Date:December 31, 2013

Tableau Software – Joseph Stiglitz’s Economic Research

Tableau Software, developed at Stanford University, allows users to import data and create a number of visualizations by dragging and dropping components onto a panel. Users can create any number of visualizations, develop interactive dashboards and publish them onto Tableau Public, a platform that allows you to share your visualizations or embed them into your own website and presentations. We tested Tableau Software in LIS 658 Information Visualization at Pratt Institute. Below is a report of my findings.

Materials

The materials required for this lab included a computer, Tableau desktop software, and a dataset to work with. Tableau Software was already available on the desktop computer of the Pratt Institute classroom where we performed the lab.

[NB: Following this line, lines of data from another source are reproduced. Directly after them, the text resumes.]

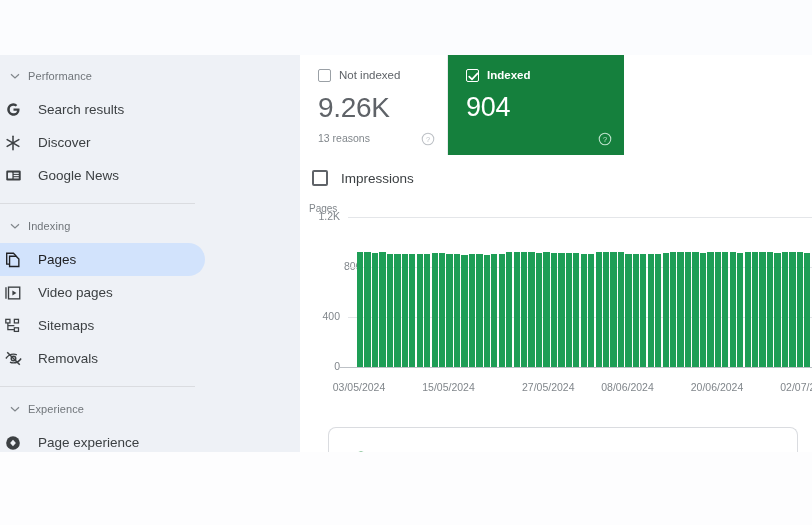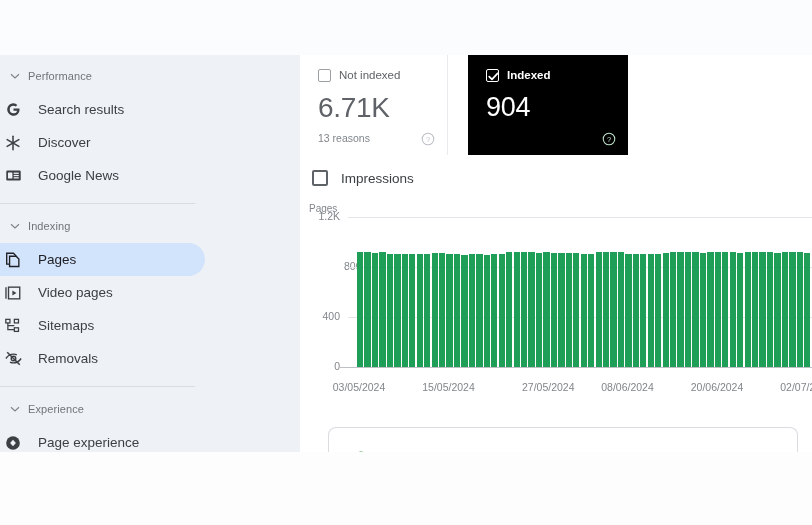--- a/index.html
+++ b/index.html
@@ -103,10 +103,9 @@
     background: #fff;
   }
   .card.selected {
-    background: #000000;
+    background: #15803d;
     border-right: none;
-    width: 160px;
-    margin-left: 20px;
+    width: 176px;
   }
   .card-head {
     display: flex; align-items: center;

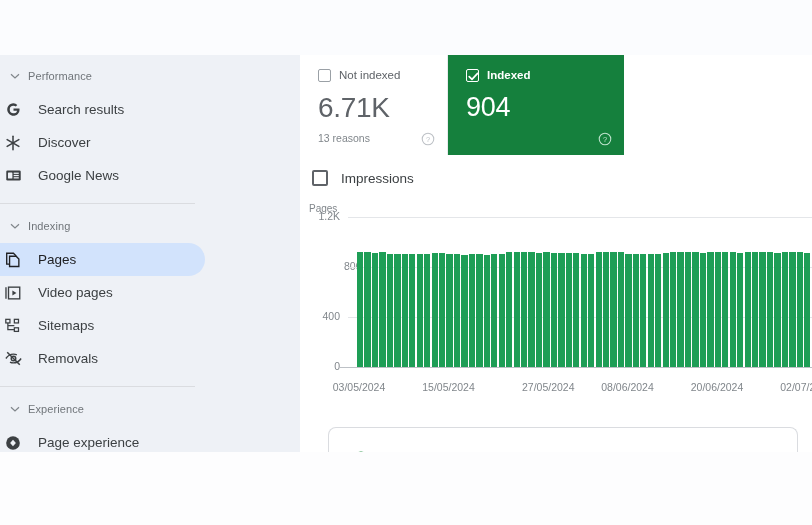--- a/index.html
+++ b/index.html
@@ -394,7 +394,7 @@
           <span class="cb"></span>
           <span class="card-title">Not indexed</span>
         </div>
-        <div class="card-value">6.71K</div>
+        <div class="card-value">9.26K</div>
         <div class="card-sub">13 reasons</div>
         <span class="help">
           <svg width="14" height="14" viewBox="0 0 16 16">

Since the Nobel Prizes were going to be announced this week, I was interested in submissions from Nobel economics laureate, Joseph Stiglitz, in Columbia University’s Academic Commons repository.

Dataset: http://www.whysel.com/pratt/658/Stiglitz-AC-Downloads.xlsx

Tableau Software: http://www.tableausoftware.com/

Data Wrangler: http://vis.stanford.edu/wrangler/


Deliverables

Downloads by Content Type
Total Downloads by Item
Item Change in Position Over Time
Most Popular Item by Month

Method

  1. Select the Data.
    The first step is to find a dataset to work with. This can be something you have on your computer or something that you find on the Internet. Make sure that it is in a format that Tableau will accept. The following formats are accepted:

    • Tableau Data Extract
    • Microsoft Access
    • Microsoft Excel
    • Text File
    • Import from Workbook

Note that Tableau requires that the data be formatted in a normalized manner so that each row contains only one piece of data. I used a program called Data Wrangler to edit the raw data into a format that is readable by Tableau.

  1. Connect to Data.
    To import data into Tableau, Click “Connect to Data.” Select the data format (I chose Excel). Then, select the workbook that you would like to import.
  2. Create a View.
    In the left column, you will see all of the data as identified by Tableau as Dimensions and Measures. Dimensions that are identified as text have an “abc” icon while dates have a calendar icon and geographic locations will have a globe icon. Dimensions can also be discrete numerical fields, like order numbers or zip codes. Measures are continuous numerical fields and are identified as numbers with the # symbol or as geographic data (latitude/longitude) with the globe icon.Make sure that the data format is identified properly. If not, for example, a date may be identified as a label rather than a numerical field, you may need to return to the dataset to edit the data. If you need to convert a discrete field to a continuous field, right click it in the Dimensions pane and select Number under Data Type, then right click again and select “Convert to Continuous.”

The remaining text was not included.